Could you please output all of the data exactly, without the images?

======== Dataset entries

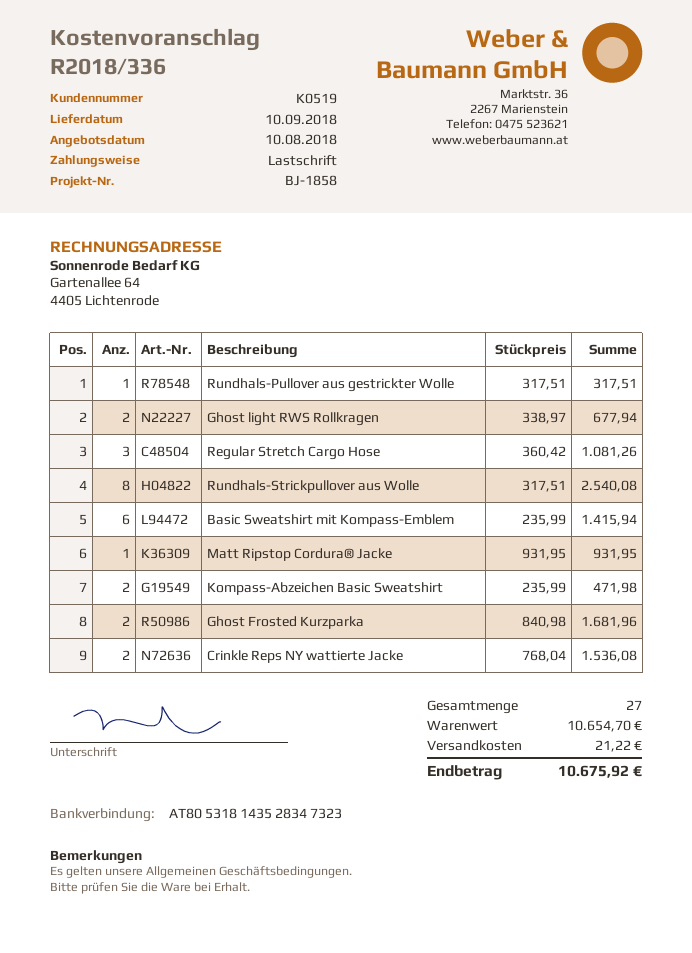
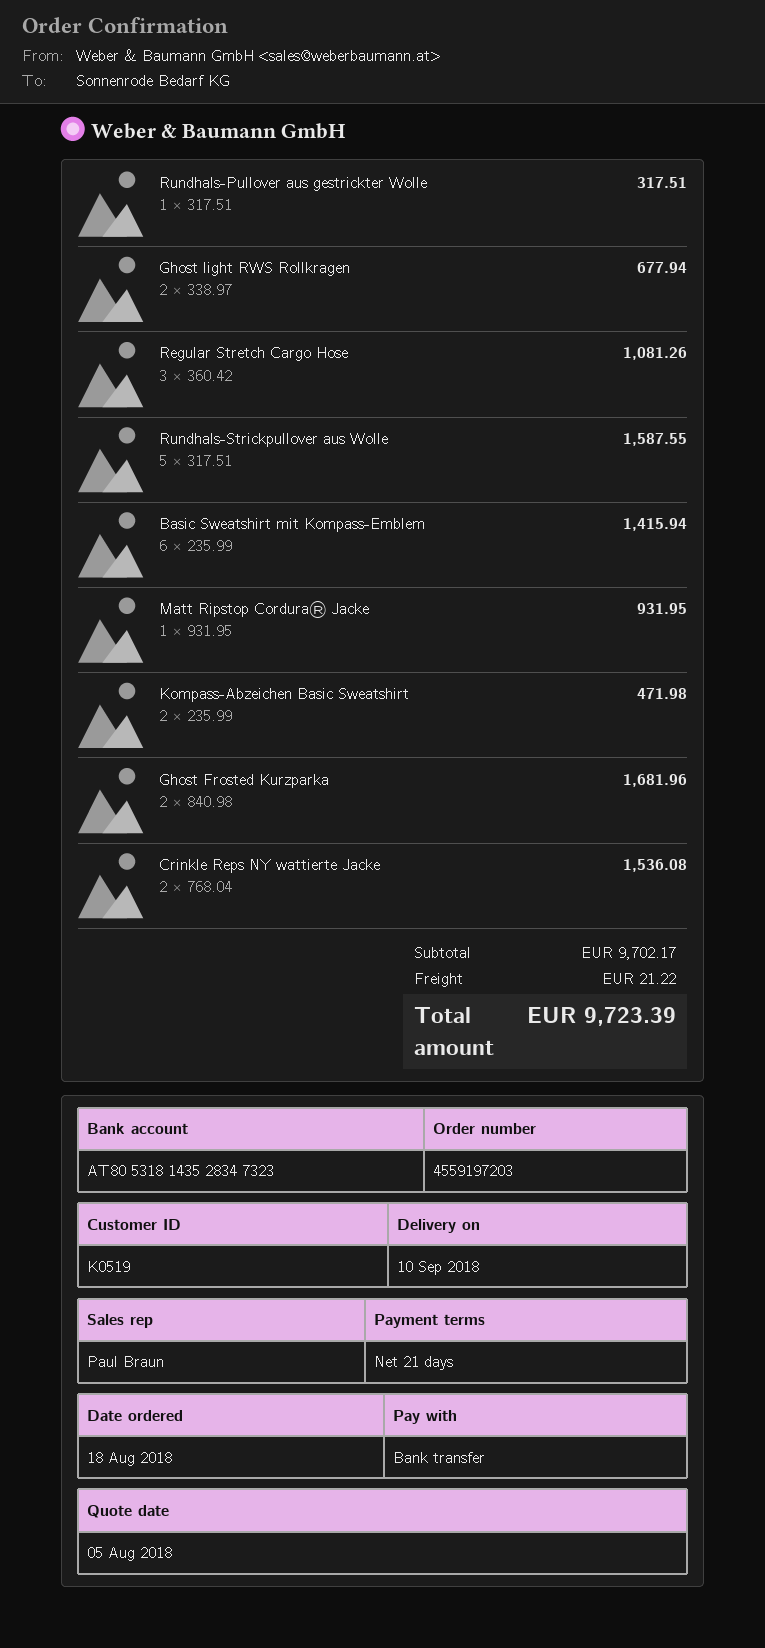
quote date: 2018-08-10 -> 2018-08-05
payment method: direct debit -> bank transfer
Rundhals-Strickpullover aus Wolle: 8 x 317.51 = 2540.08 -> 5 x 317.51 = 1587.55
subtotal: 10654.70 -> 9702.17
total: 10675.92 -> 9723.39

================

◆ Exercise result
quote date: 2018-08-10 -> 2018-08-05
payment method: direct debit -> bank transfer
Rundhals-Strickpullover aus Wolle: 8 x 317.51 = 2540.08 -> 5 x 317.51 = 1587.55
subtotal: 10654.70 -> 9702.17
total: 10675.92 -> 9723.39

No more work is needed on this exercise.